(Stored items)
============================================================

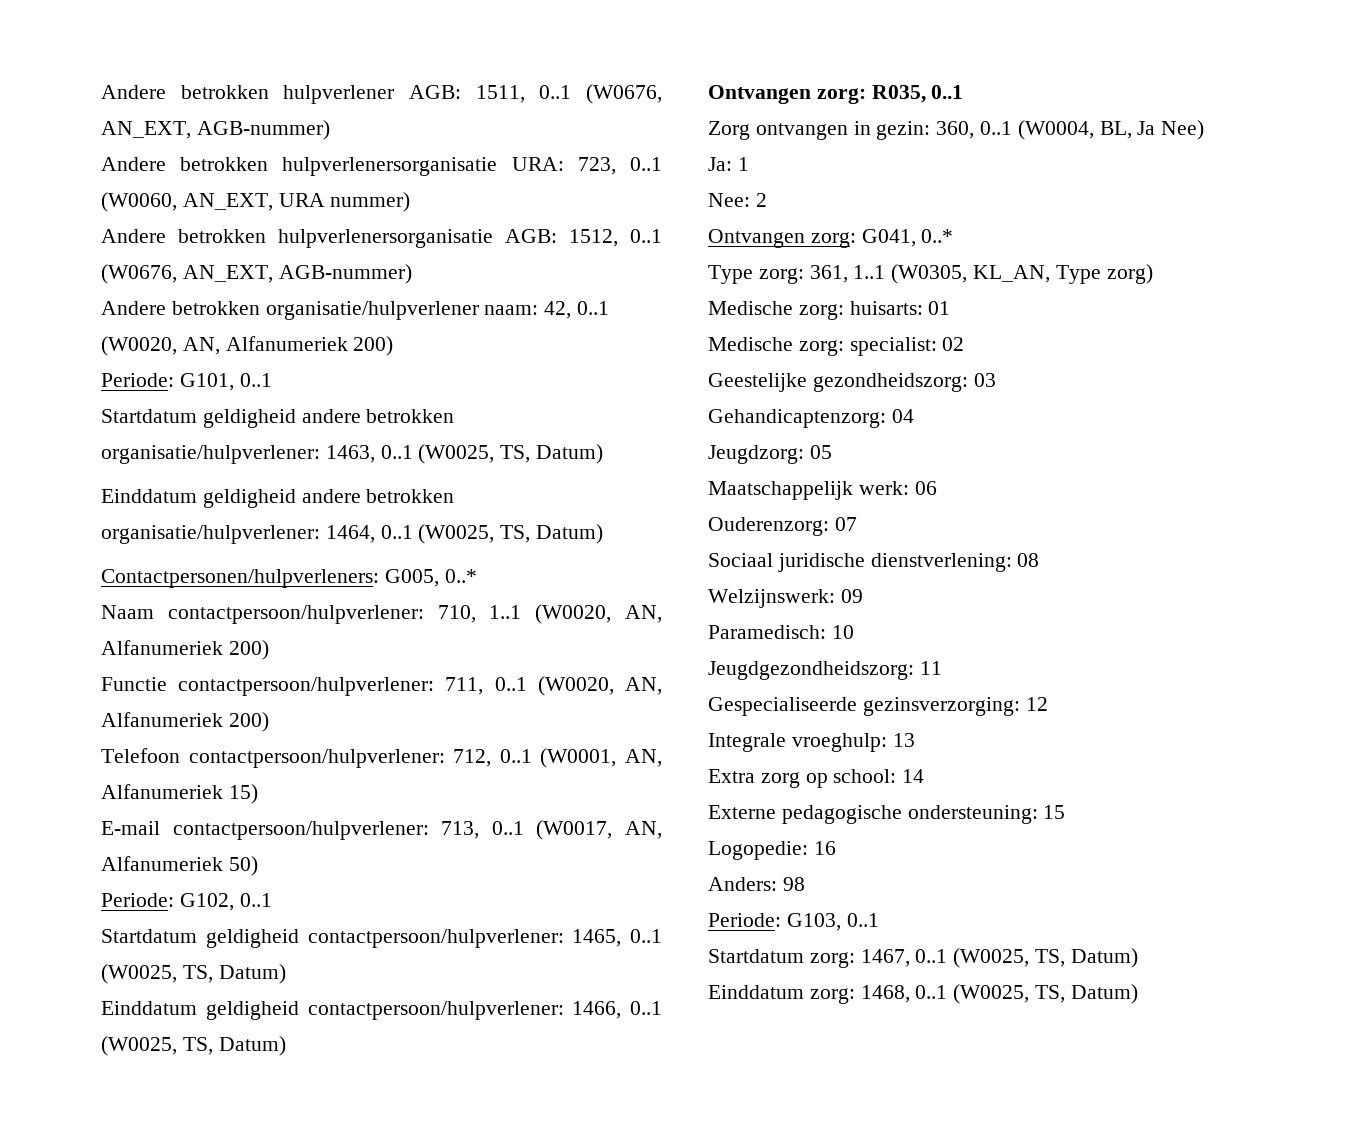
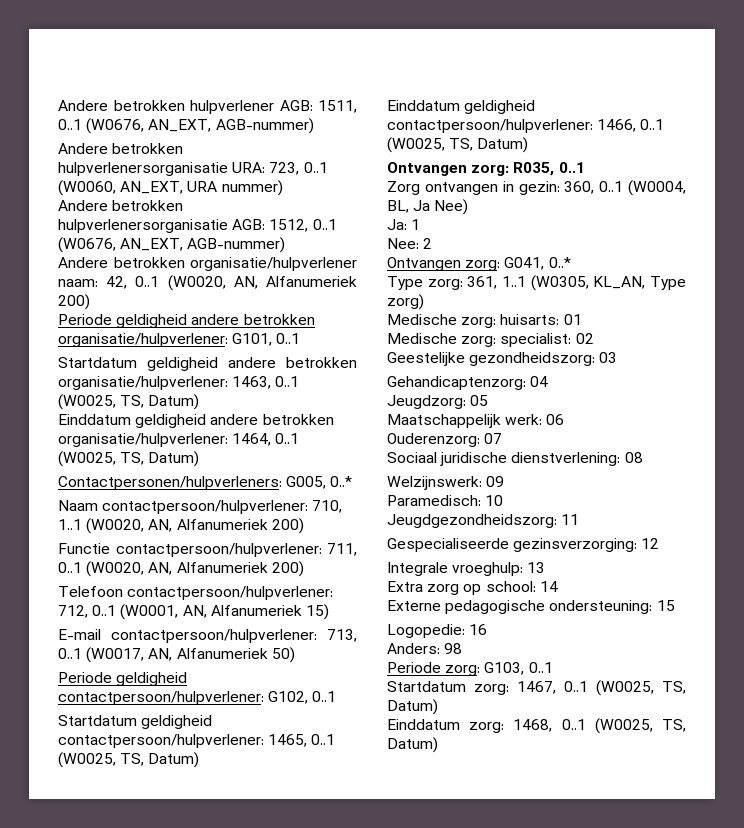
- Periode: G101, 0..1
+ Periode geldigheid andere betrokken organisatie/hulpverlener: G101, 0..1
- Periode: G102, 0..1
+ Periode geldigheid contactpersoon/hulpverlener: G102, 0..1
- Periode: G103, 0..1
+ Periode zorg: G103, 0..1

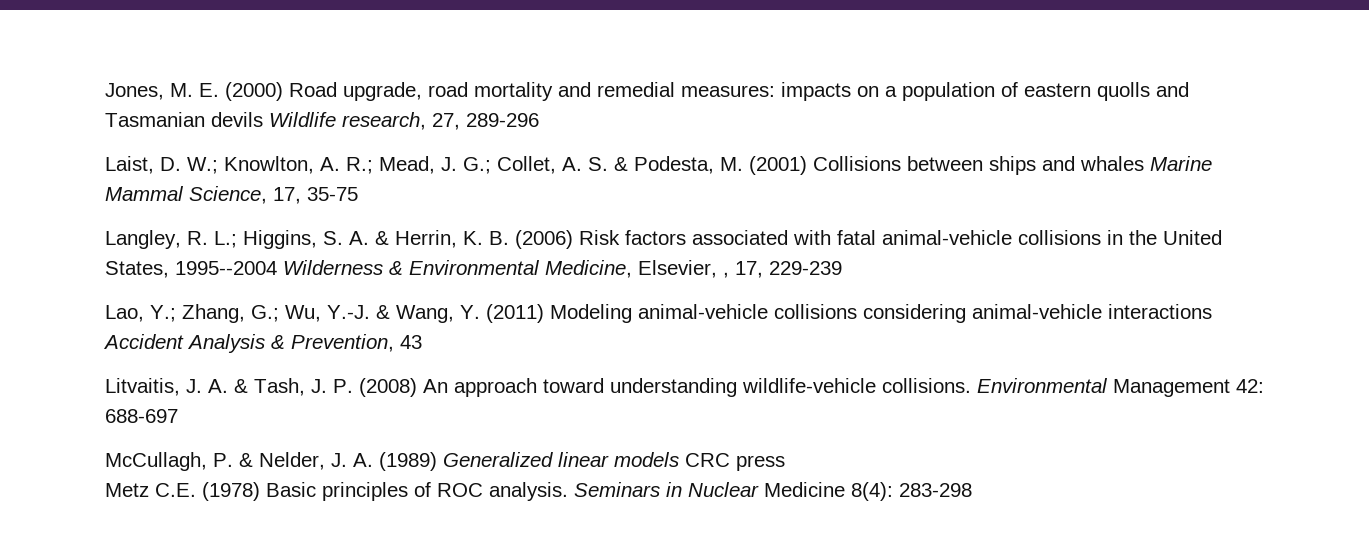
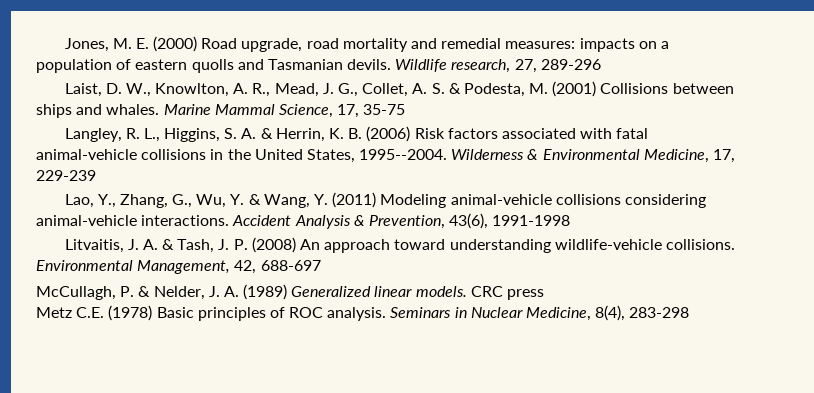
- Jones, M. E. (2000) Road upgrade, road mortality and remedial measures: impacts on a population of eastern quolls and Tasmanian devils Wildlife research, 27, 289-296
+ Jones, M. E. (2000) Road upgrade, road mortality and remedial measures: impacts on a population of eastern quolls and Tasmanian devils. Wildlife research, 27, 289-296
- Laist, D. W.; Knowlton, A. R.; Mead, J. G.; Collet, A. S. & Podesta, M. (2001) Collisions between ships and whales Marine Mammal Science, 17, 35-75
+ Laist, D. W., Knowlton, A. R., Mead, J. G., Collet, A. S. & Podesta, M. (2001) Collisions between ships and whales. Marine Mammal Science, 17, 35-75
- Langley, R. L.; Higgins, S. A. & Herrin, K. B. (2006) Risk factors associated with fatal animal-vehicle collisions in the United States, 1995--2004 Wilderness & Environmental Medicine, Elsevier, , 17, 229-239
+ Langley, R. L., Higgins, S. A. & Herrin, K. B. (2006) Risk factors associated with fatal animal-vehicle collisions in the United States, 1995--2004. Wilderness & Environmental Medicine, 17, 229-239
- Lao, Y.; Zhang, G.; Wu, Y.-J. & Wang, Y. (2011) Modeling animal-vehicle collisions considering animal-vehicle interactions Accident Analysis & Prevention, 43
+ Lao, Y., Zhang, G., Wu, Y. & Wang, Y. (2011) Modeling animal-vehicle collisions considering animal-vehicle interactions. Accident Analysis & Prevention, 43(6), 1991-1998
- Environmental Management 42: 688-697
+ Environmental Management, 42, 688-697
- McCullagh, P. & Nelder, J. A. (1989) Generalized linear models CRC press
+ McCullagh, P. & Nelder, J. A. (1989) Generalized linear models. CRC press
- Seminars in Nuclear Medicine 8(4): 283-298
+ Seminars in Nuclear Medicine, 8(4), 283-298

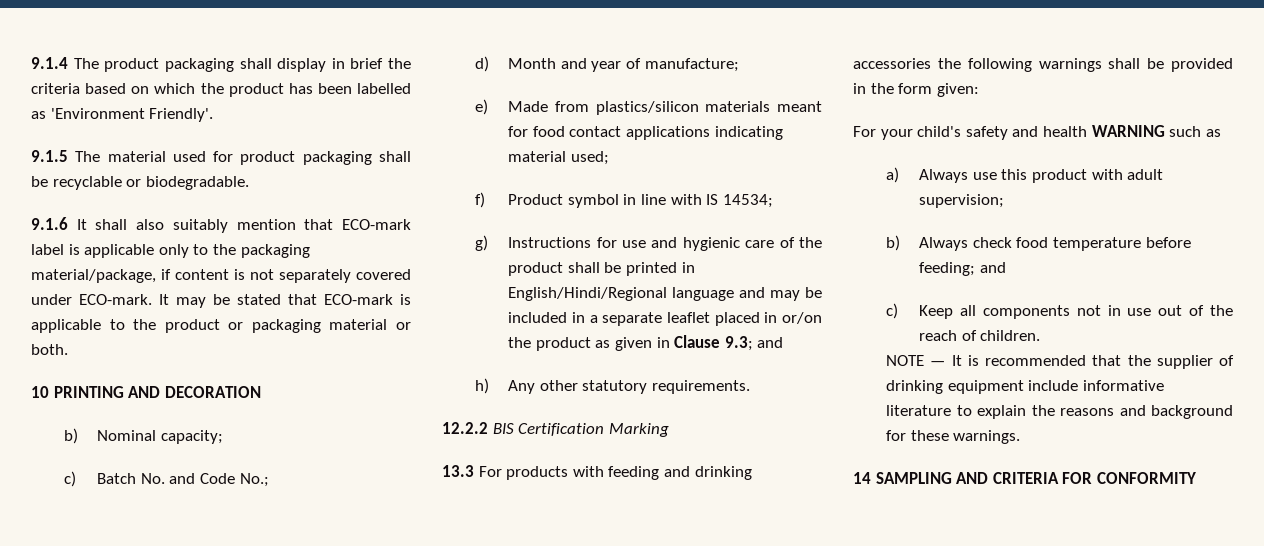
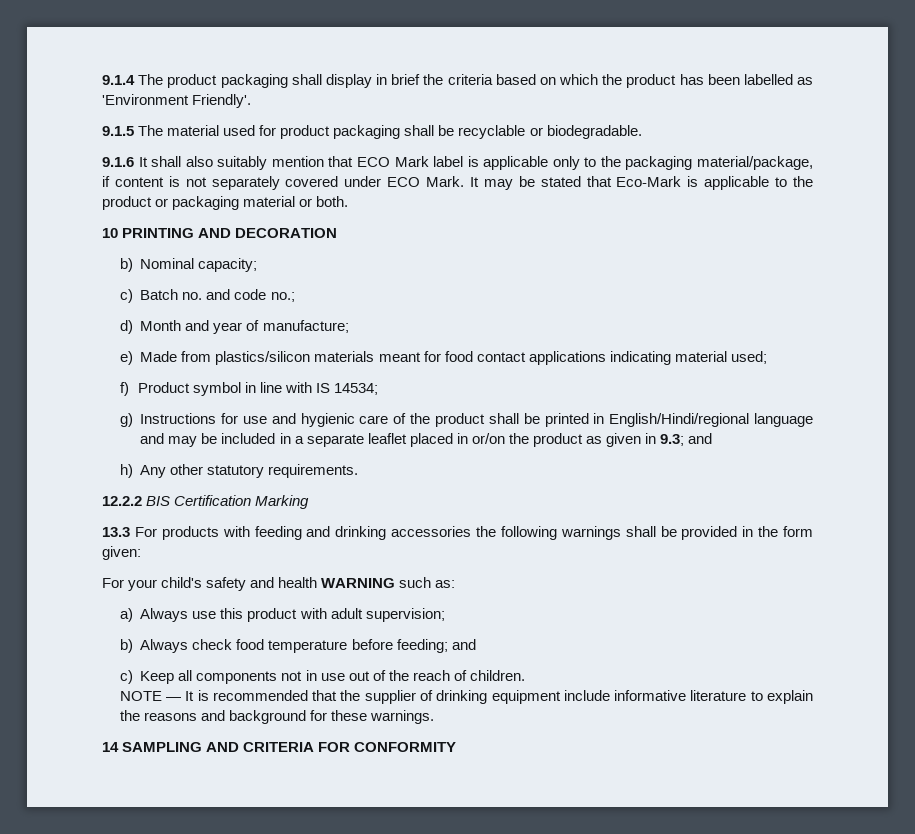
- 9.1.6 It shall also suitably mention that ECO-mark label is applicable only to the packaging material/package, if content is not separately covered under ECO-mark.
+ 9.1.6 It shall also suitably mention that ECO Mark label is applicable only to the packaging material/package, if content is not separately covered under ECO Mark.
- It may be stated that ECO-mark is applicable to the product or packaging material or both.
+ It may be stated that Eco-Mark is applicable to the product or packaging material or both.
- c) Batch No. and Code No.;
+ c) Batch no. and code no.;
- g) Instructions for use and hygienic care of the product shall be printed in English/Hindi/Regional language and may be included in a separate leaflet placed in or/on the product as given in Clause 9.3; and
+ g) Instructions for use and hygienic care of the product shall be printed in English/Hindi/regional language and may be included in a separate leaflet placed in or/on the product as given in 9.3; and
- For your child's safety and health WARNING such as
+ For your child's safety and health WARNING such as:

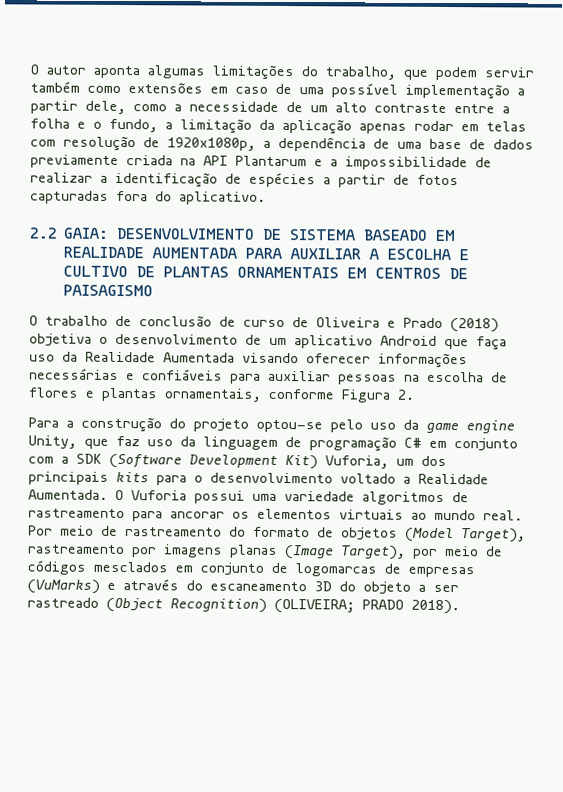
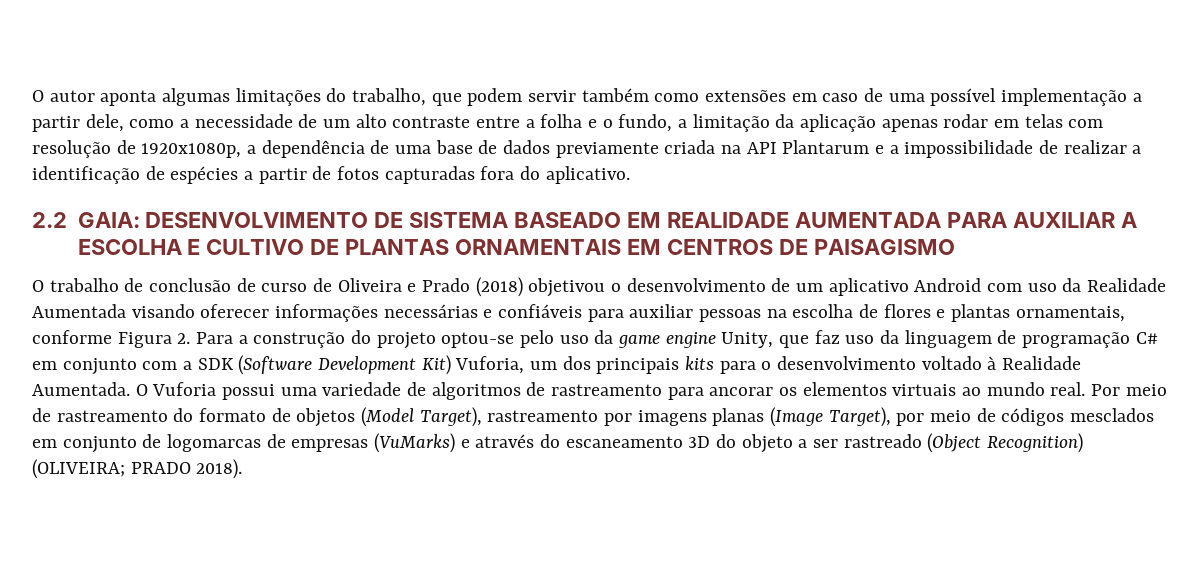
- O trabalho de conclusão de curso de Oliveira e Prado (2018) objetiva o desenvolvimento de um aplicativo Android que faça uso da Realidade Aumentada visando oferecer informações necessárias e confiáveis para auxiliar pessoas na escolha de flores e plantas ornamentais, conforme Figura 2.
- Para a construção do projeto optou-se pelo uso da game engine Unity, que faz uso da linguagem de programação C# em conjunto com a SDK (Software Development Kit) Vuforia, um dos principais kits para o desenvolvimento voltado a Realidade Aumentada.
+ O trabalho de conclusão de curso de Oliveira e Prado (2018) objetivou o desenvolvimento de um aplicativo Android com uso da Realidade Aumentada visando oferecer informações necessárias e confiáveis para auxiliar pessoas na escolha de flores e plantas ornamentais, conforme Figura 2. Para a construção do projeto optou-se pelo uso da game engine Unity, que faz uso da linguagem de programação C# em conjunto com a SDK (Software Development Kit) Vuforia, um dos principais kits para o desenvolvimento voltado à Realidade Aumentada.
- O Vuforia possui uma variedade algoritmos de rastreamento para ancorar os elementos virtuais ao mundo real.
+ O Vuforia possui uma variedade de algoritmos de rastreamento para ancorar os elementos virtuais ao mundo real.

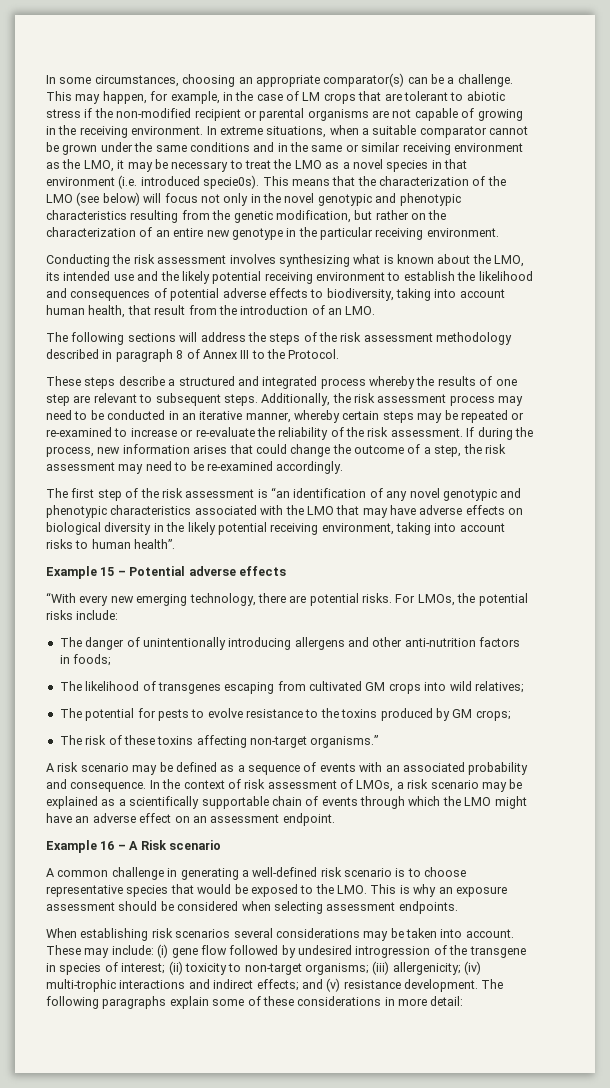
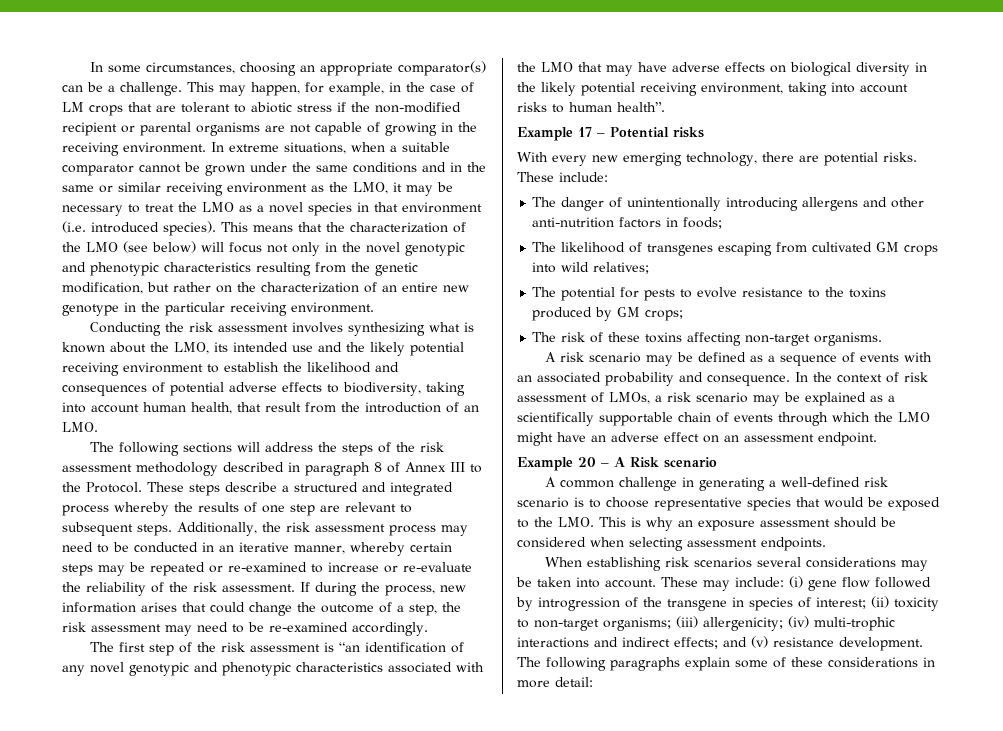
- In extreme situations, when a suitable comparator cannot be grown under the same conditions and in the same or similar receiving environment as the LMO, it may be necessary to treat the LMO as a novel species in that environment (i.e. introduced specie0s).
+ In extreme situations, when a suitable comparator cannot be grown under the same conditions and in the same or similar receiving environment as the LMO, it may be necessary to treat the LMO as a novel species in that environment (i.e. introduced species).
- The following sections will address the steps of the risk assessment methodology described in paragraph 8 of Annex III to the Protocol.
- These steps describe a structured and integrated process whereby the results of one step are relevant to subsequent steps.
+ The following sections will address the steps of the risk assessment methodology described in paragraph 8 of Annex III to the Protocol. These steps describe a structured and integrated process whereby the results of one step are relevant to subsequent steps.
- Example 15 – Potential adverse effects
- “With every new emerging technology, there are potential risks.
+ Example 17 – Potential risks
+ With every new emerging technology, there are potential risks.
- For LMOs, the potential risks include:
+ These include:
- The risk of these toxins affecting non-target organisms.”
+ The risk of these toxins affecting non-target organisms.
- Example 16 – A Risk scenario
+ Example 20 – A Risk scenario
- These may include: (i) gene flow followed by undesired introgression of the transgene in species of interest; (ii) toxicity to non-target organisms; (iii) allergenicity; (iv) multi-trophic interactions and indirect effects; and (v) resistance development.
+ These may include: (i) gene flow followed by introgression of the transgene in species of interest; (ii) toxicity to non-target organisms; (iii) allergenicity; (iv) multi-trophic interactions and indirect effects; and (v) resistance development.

============================================================

» **WORK INSTRUCTION**:
Both the line above containing "in 9.3; and" and the line containing "- In extreme" belong in the copy, along with every line between them; print these exactly and omit the pictures.

» **EXPECTED OUTPUT**:
+ g) Instructions for use and hygienic care of the product shall be printed in English/Hindi/regional language and may be included in a separate leaflet placed in or/on the product as given in 9.3; and
- For your child's safety and health WARNING such as
+ For your child's safety and health WARNING such as:

- O trabalho de conclusão de curso de Oliveira e Prado (2018) objetiva o desenvolvimento de um aplicativo Android que faça uso da Realidade Aumentada visando oferecer informações necessárias e confiáveis para auxiliar pessoas na escolha de flores e plantas ornamentais, conforme Figura 2.
- Para a construção do projeto optou-se pelo uso da game engine Unity, que faz uso da linguagem de programação C# em conjunto com a SDK (Software Development Kit) Vuforia, um dos principais kits para o desenvolvimento voltado a Realidade Aumentada.
+ O trabalho de conclusão de curso de Oliveira e Prado (2018) objetivou o desenvolvimento de um aplicativo Android com uso da Realidade Aumentada visando oferecer informações necessárias e confiáveis para auxiliar pessoas na escolha de flores e plantas ornamentais, conforme Figura 2. Para a construção do projeto optou-se pelo uso da game engine Unity, que faz uso da linguagem de programação C# em conjunto com a SDK (Software Development Kit) Vuforia, um dos principais kits para o desenvolvimento voltado à Realidade Aumentada.
- O Vuforia possui uma variedade algoritmos de rastreamento para ancorar os elementos virtuais ao mundo real.
+ O Vuforia possui uma variedade de algoritmos de rastreamento para ancorar os elementos virtuais ao mundo real.

- In extreme situations, when a suitable comparator cannot be grown under the same conditions and in the same or similar receiving environment as the LMO, it may be necessary to treat the LMO as a novel species in that environment (i.e. introduced specie0s).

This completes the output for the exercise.